BEGIN Data to examine
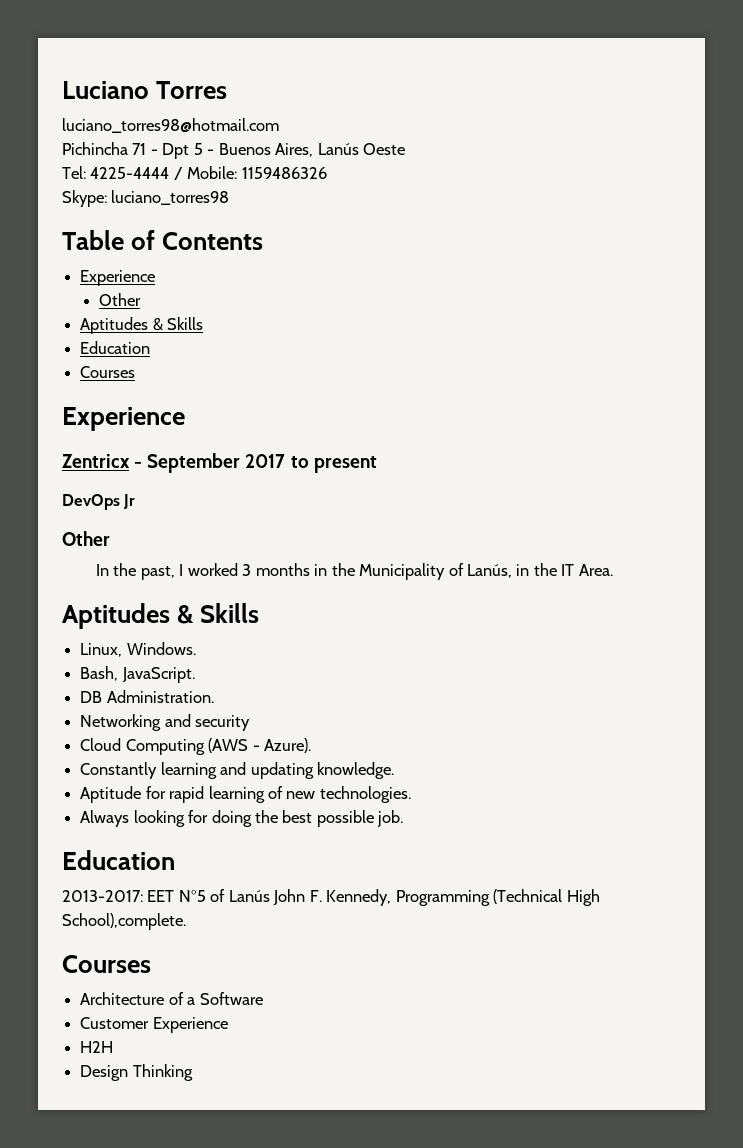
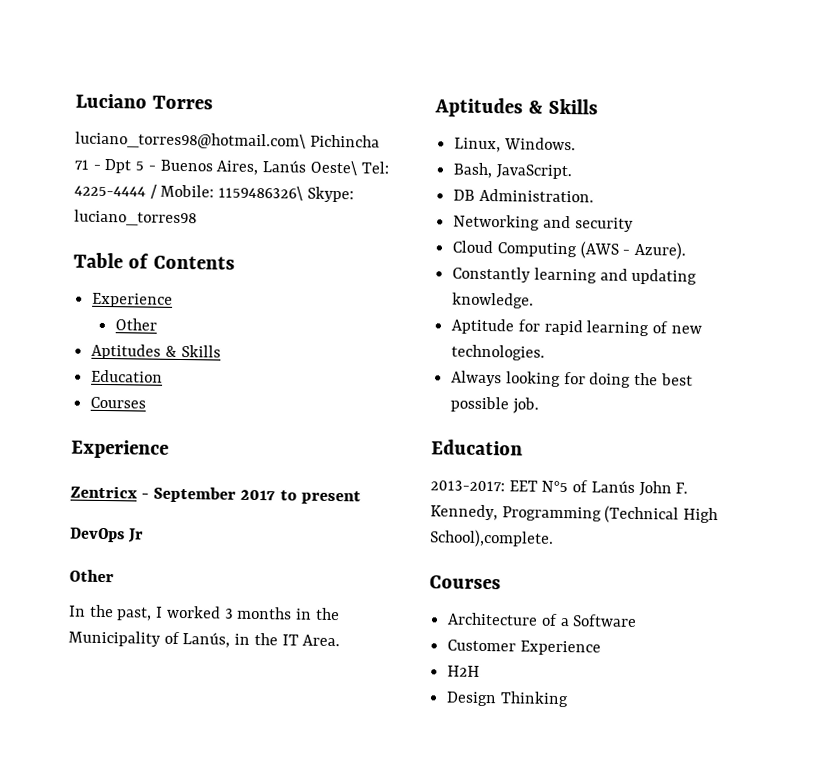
[62,118,279,133] luciano_torres98@hotmail.com // -> [75,131,306,150] luciano_torres98@hotmail.com\
[363,143,406,155] Oeste // -> [309,160,357,176] Oeste\
[241,167,327,179] 1159486326 // -> [218,185,304,201] 1159486326\

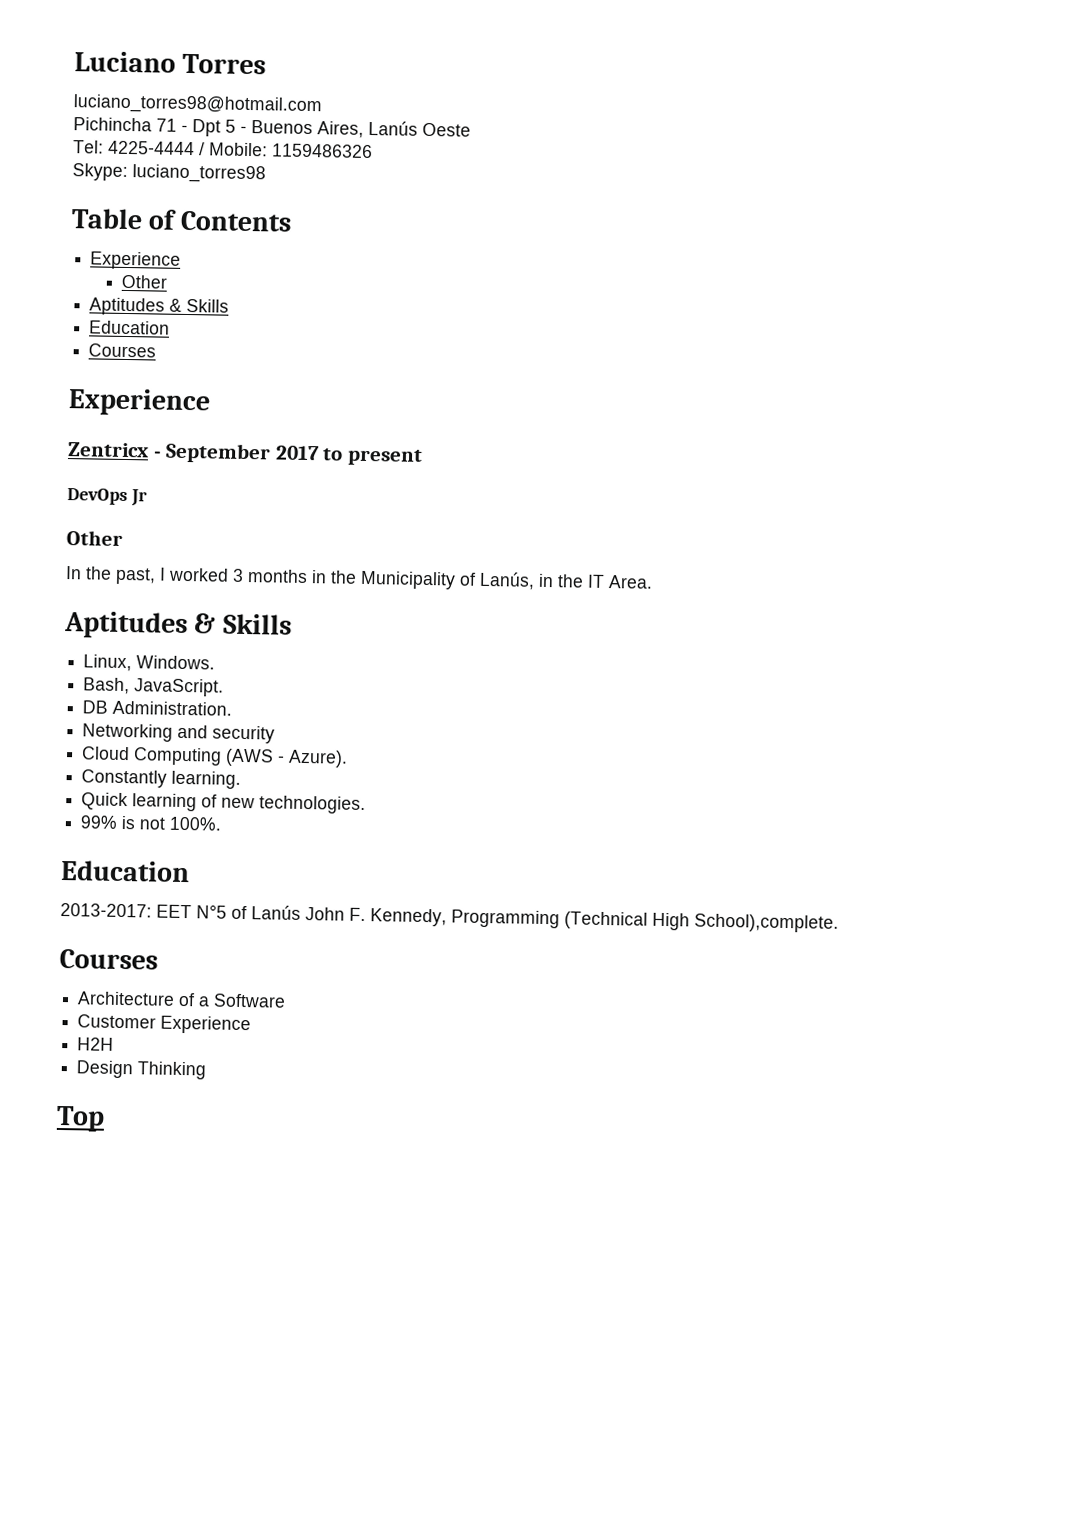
[75,131,306,150] luciano_torres98@hotmail.com\ -> [73,94,322,116] luciano_torres98@hotmail.com //
[309,160,357,176] Oeste\ -> [422,122,471,137] Oeste //
[218,185,304,201] 1159486326\ -> [272,143,373,159] 1159486326 //
[533,267,698,285] [452,292,535,309] [451,318,702,337] [451,344,546,361] [451,370,693,388] [450,396,539,414] learning and updating knowledge. // Aptitude for rapid learning of new technologies. // Always looking for doing the best possible job. -> [171,770,242,789] [81,792,367,815] [80,815,223,831] learning. // Quick learning of new technologies. // 99% is not 100%.
(569, 699) none -> [56,1105,105,1132] // Top

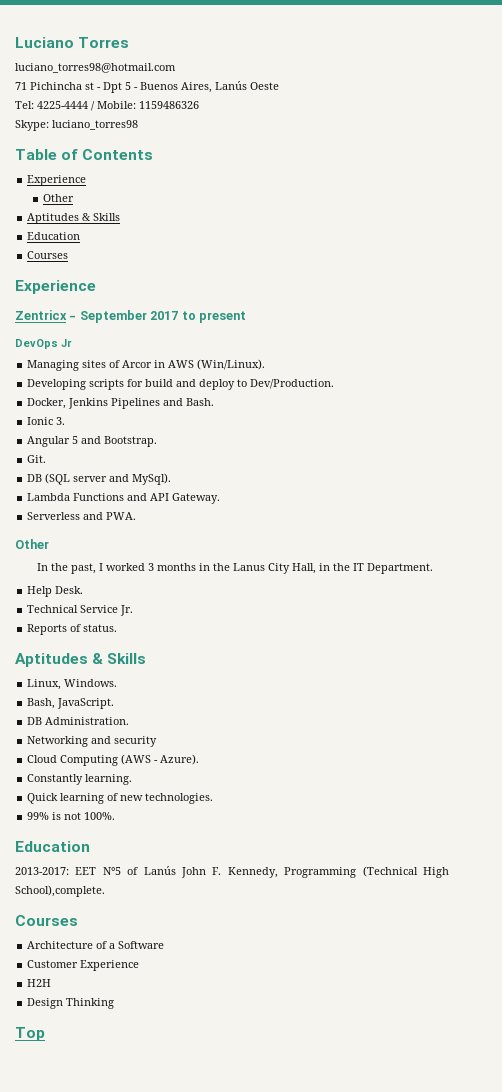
[73,117,177,132] Pichincha 71 -> [15,82,94,90] 71 Pichincha st
(148, 498) none -> [27,359,266,371] [27,379,335,390] [27,398,215,409] [27,417,66,425] [27,436,158,447] [27,455,47,463] [27,473,172,485] [27,493,221,504] [27,512,137,520] // Managing sites of Arcor in AWS (Win/Linux). // Developing scripts for build and deploy to Dev/Production. // Docker, Jenkins Pipelines and Bash. // Ionic 3. // Angular 5 and Bootstrap. // Git. // DB (SQL server and MySql). // Lambda Functions and API Gateway. // Serverless and PWA.
[360,570,653,590] Municipality of Lanús, in the IT Area. -> [233,563,434,574] [27,586,84,597] [27,605,134,616] [27,624,118,635] Lanus City Hall, in the IT Department. // Help Desk. // Technical Service Jr. // Reports of status.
END Data to examine
Extract from the data every line where "hotmail" shows up.

[62,118,279,133] luciano_torres98@hotmail.com // -> [75,131,306,150] luciano_torres98@hotmail.com\
[75,131,306,150] luciano_torres98@hotmail.com\ -> [73,94,322,116] luciano_torres98@hotmail.com //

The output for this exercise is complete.